[Stored data entries]

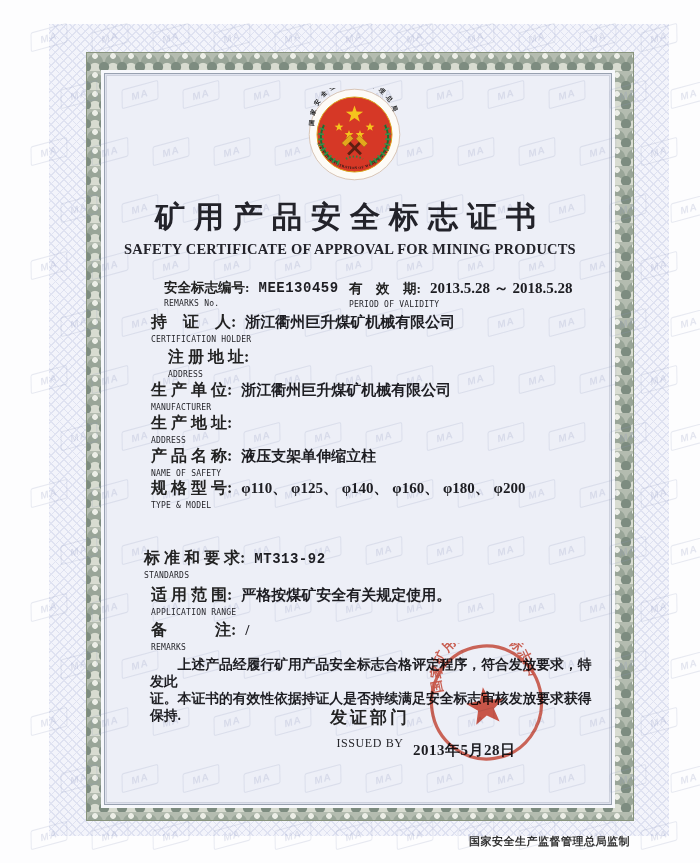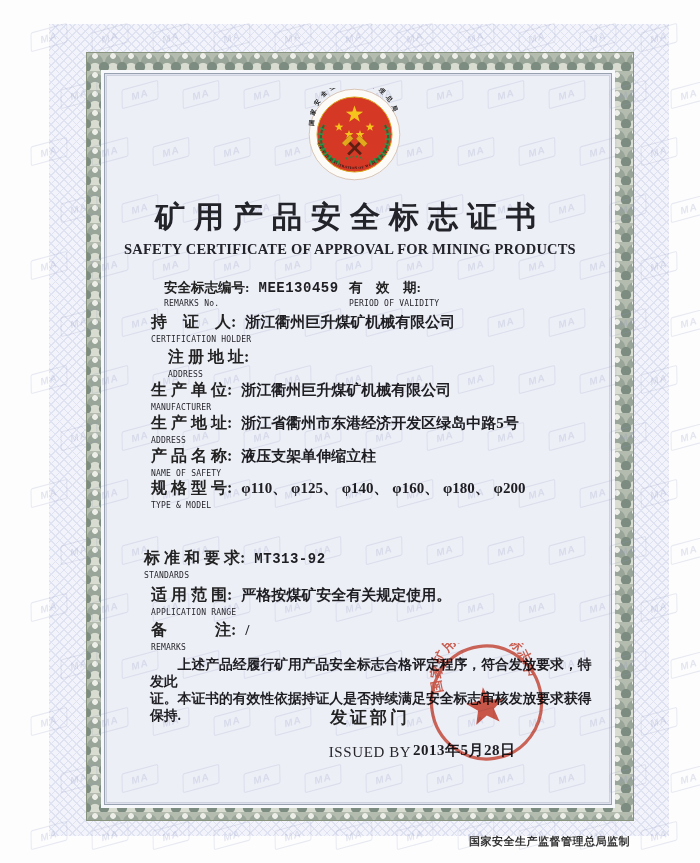--- a/index.html
+++ b/index.html
@@ -613,6 +613,7 @@
     <div class="field small" style="left:349px;top:279px">
       <div class="fline">
           <span class="flabel">有　效　期:</span>
+          <span class="fvalue">2013.5.28 ～ 2018.5.28</span>
         </div>
       <div class="fsub">PERIOD OF VALIDITY</div>
     </div>

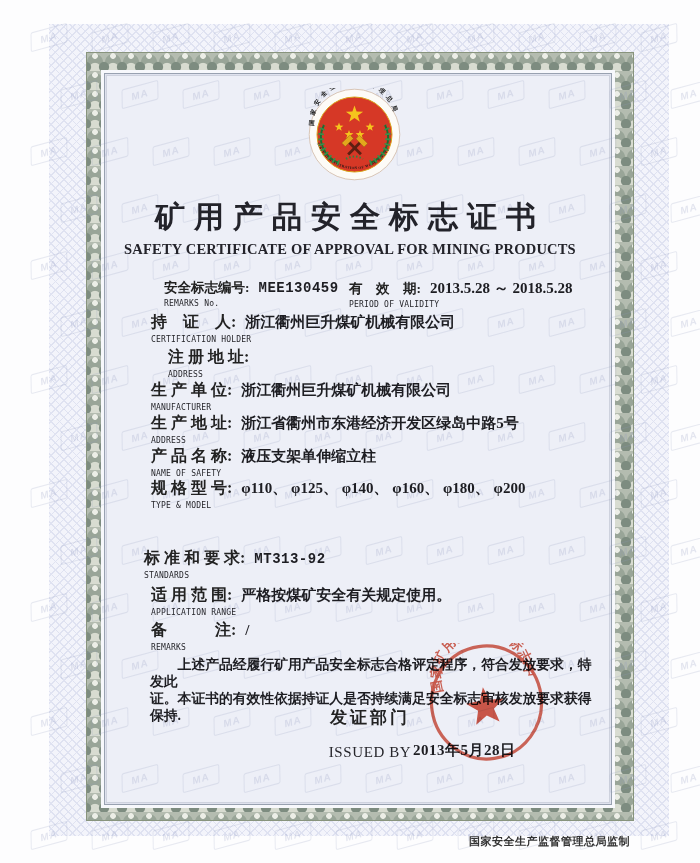--- a/index.html
+++ b/index.html
@@ -640,7 +640,6 @@
     <div class="field" style="left:151px;top:413px">
       <div class="fline">
           <span class="flabel">生 产 地 址:</span>
-          <span class="fvalue">浙江省衢州市东港经济开发区绿岛中路5号</span>
         </div>
       <div class="fsub">ADDRESS</div>
     </div>

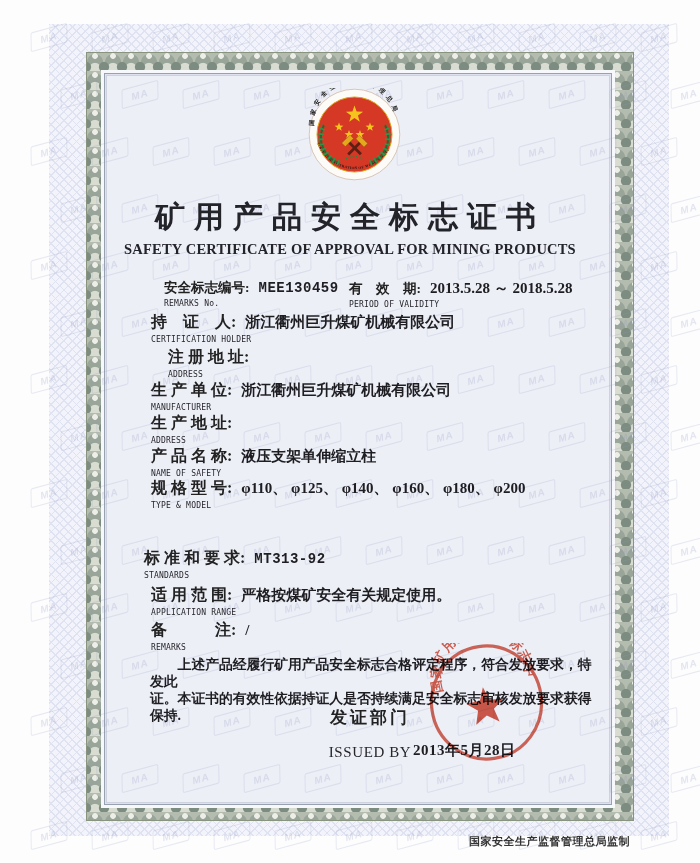--- a/index.html
+++ b/index.html
@@ -50,7 +50,7 @@
   .statement .l1{text-indent:2em;font-family:Liberation Serif, serif;}
   .dept{position:absolute;left:300px;top:706px;width:140px;text-align:center;}
   .dept-cn{font-size:17px;font-weight:700;letter-spacing:3px;color:#222;}
-  .dept-en{font-size:15px;letter-spacing:0.6px;color:#26262b;margin-top:15px;}
+  .dept-en{font-size:12px;letter-spacing:0.6px;color:#26262b;margin-top:7px;}
   .issue-date{position:absolute;left:413px;top:741px;font-size:15px;font-weight:700;color:#1d1d22;letter-spacing:0.5px;}
   .seal{position:absolute;left:429px;top:643px;z-index:6;mix-blend-mode:multiply;opacity:.93;}
   .printer{position:absolute;left:0;top:834px;width:630px;text-align:right;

▸ What the task requires
Excluding the pictures, transcribe all of the entries exactly.

▸ Exercise response
--- a/index.html
+++ b/index.html
@@ -613,6 +613,7 @@
     <div class="field small" style="left:349px;top:279px">
       <div class="fline">
           <span class="flabel">有　效　期:</span>
+          <span class="fvalue">2013.5.28 ～ 2018.5.28</span>
         </div>
       <div class="fsub">PERIOD OF VALIDITY</div>
     </div>

--- a/index.html
+++ b/index.html
@@ -640,7 +640,6 @@
     <div class="field" style="left:151px;top:413px">
       <div class="fline">
           <span class="flabel">生 产 地 址:</span>
-          <span class="fvalue">浙江省衢州市东港经济开发区绿岛中路5号</span>
         </div>
       <div class="fsub">ADDRESS</div>
     </div>

--- a/index.html
+++ b/index.html
@@ -50,7 +50,7 @@
   .statement .l1{text-indent:2em;font-family:Liberation Serif, serif;}
   .dept{position:absolute;left:300px;top:706px;width:140px;text-align:center;}
   .dept-cn{font-size:17px;font-weight:700;letter-spacing:3px;color:#222;}
-  .dept-en{font-size:15px;letter-spacing:0.6px;color:#26262b;margin-top:15px;}
+  .dept-en{font-size:12px;letter-spacing:0.6px;color:#26262b;margin-top:7px;}
   .issue-date{position:absolute;left:413px;top:741px;font-size:15px;font-weight:700;color:#1d1d22;letter-spacing:0.5px;}
   .seal{position:absolute;left:429px;top:643px;z-index:6;mix-blend-mode:multiply;opacity:.93;}
   .printer{position:absolute;left:0;top:834px;width:630px;text-align:right;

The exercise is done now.